Labor strife and collusion in the 1980s

• Prosperous decade

– rising revenues, profit; best competitive balance ever

• Owners sought to restrict free agency, salaries

– 1980-81: owners proposed free-agency restriction

– players went on strike for 50 days in 1981, won

– 1985: short strike over salary arbitration; compromise

• Peter Ueberroth: Commissioner, 1984-89

– COLLUSION , 1985-87

• agreement not to sign others’ free agents

• led to lawsuit, huge damage award to players

Baseball’s salary explosion,

1976-present

• “Freedom and prosperity”

• Shift from monopsony to competitive bidding was less sudden than it seems

– Over time, more and more teams played the FA market

– Collusion against FA’s held salaries down in mid-1980s

• Salary arbitration (1973-) allowed 3rd-to-6th-year players to piggyback on FA salary scale

• MLB revenues surged -- attendance rose, TV revenues soared, stadium revenues soared, ...

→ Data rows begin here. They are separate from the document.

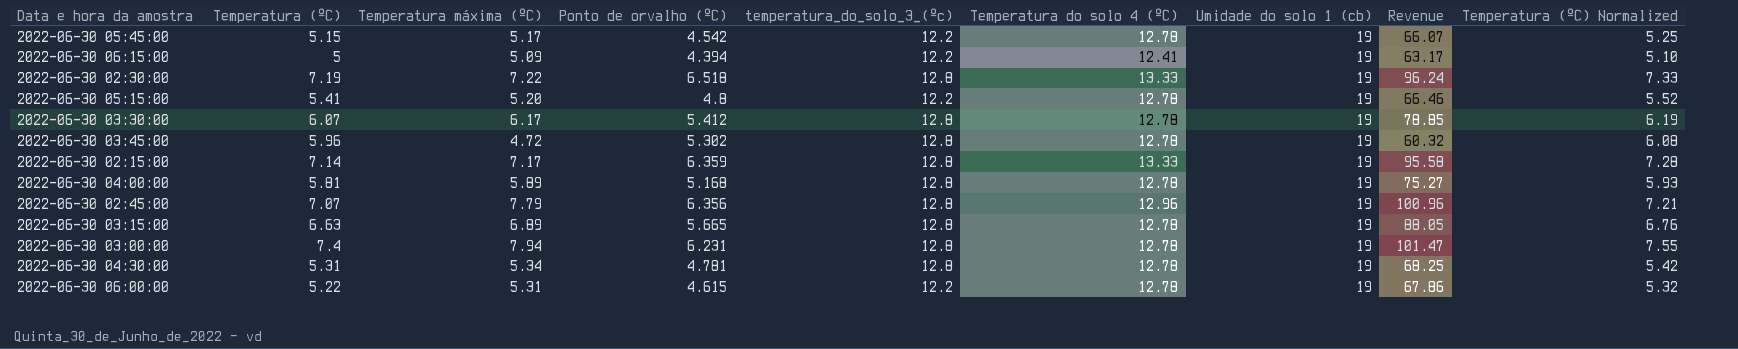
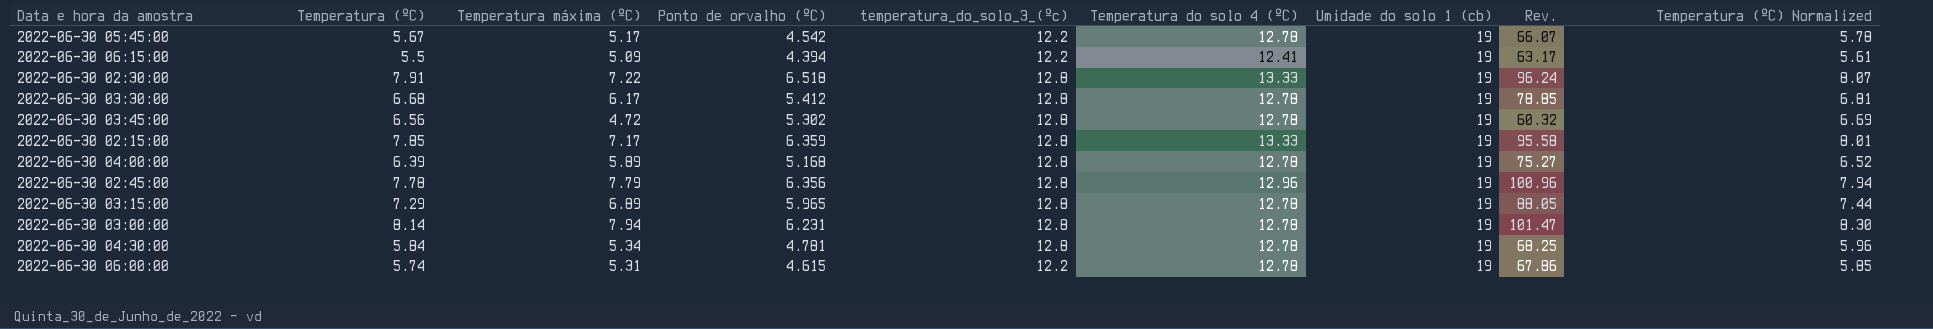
column name: Revenue -> Rev.
row 2022-06-30 05:15:00: 5.41 | 5.20 | 4.8 | 12.2 | 12.78 | 19 | 66.46 | 5.52 -> none
2022-06-30 05:45:00 | Temperatura (ºC): 5.15 -> 5.67
2022-06-30 05:45:00 | Temperatura (ºC) Normalized: 5.25 -> 5.78
2022-06-30 06:15:00 | Temperatura (ºC): 5 -> 5.5
2022-06-30 06:15:00 | Temperatura (ºC) Normalized: 5.10 -> 5.61
2022-06-30 02:30:00 | Temperatura (ºC): 7.19 -> 7.91
2022-06-30 02:30:00 | Temperatura (ºC) Normalized: 7.33 -> 8.07
2022-06-30 03:30:00 | Temperatura (ºC): 6.07 -> 6.68
2022-06-30 03:30:00 | Temperatura (ºC) Normalized: 6.19 -> 6.81
2022-06-30 03:45:00 | Temperatura (ºC): 5.96 -> 6.56
2022-06-30 03:45:00 | Temperatura (ºC) Normalized: 6.08 -> 6.69
2022-06-30 02:15:00 | Temperatura (ºC): 7.14 -> 7.85
2022-06-30 02:15:00 | Temperatura (ºC) Normalized: 7.28 -> 8.01
2022-06-30 04:00:00 | Temperatura (ºC): 5.81 -> 6.39
2022-06-30 04:00:00 | Temperatura (ºC) Normalized: 5.93 -> 6.52
2022-06-30 02:45:00 | Temperatura (ºC): 7.07 -> 7.78
2022-06-30 02:45:00 | Temperatura (ºC) Normalized: 7.21 -> 7.94
2022-06-30 03:15:00 | Temperatura (ºC): 6.63 -> 7.29
2022-06-30 03:15:00 | Ponto de orvalho (ºC): 5.665 -> 5.965
2022-06-30 03:15:00 | Temperatura (ºC) Normalized: 6.76 -> 7.44
2022-06-30 03:00:00 | Temperatura (ºC): 7.4 -> 8.14
2022-06-30 03:00:00 | Temperatura (ºC) Normalized: 7.55 -> 8.30
2022-06-30 04:30:00 | Temperatura (ºC): 5.31 -> 5.84
2022-06-30 04:30:00 | Temperatura (ºC) Normalized: 5.42 -> 5.96
2022-06-30 06:00:00 | Temperatura (ºC): 5.22 -> 5.74
2022-06-30 06:00:00 | Temperatura (ºC) Normalized: 5.32 -> 5.85

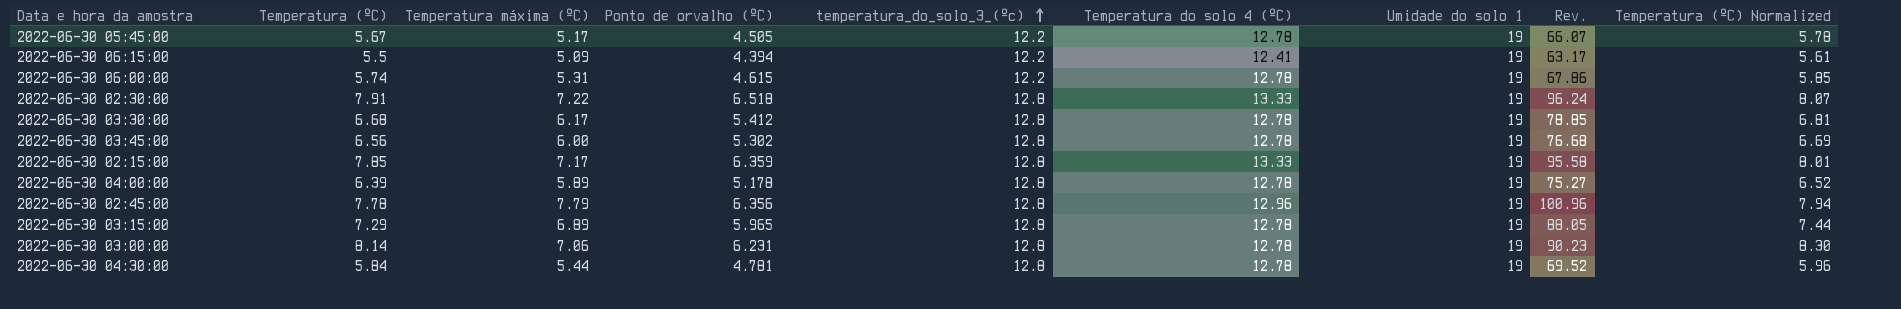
row order: none -> temperatura_do_solo_3_(ºc) ascending
column name: Umidade do solo 1 (cb) -> Umidade do solo 1
2022-06-30 05:45:00 | Ponto de orvalho (ºC): 4.542 -> 4.505
2022-06-30 03:45:00 | Temperatura máxima (ºC): 4.72 -> 6.00
2022-06-30 03:45:00 | Rev.: 60.32 -> 76.68
2022-06-30 04:00:00 | Ponto de orvalho (ºC): 5.168 -> 5.178
2022-06-30 03:00:00 | Temperatura máxima (ºC): 7.94 -> 7.06
2022-06-30 03:00:00 | Rev.: 101.47 -> 90.23
2022-06-30 04:30:00 | Temperatura máxima (ºC): 5.34 -> 5.44
2022-06-30 04:30:00 | Rev.: 68.25 -> 69.52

Baseball’s continuing salary explosion,

1989-present

• Salary growth reflects not only rising revenues, but also increased player bargaining power

– Salary share of revenues has grown rapidly

• 32% in 1989, 45% in 1991, 49% in 1993, 54% in

1996

• More teams are actively pursuing free agents.

• Average salary did fall in 1994-96, from 1993 peak

– Strike lowered salaries in 1994, MRPLs in 1995-96.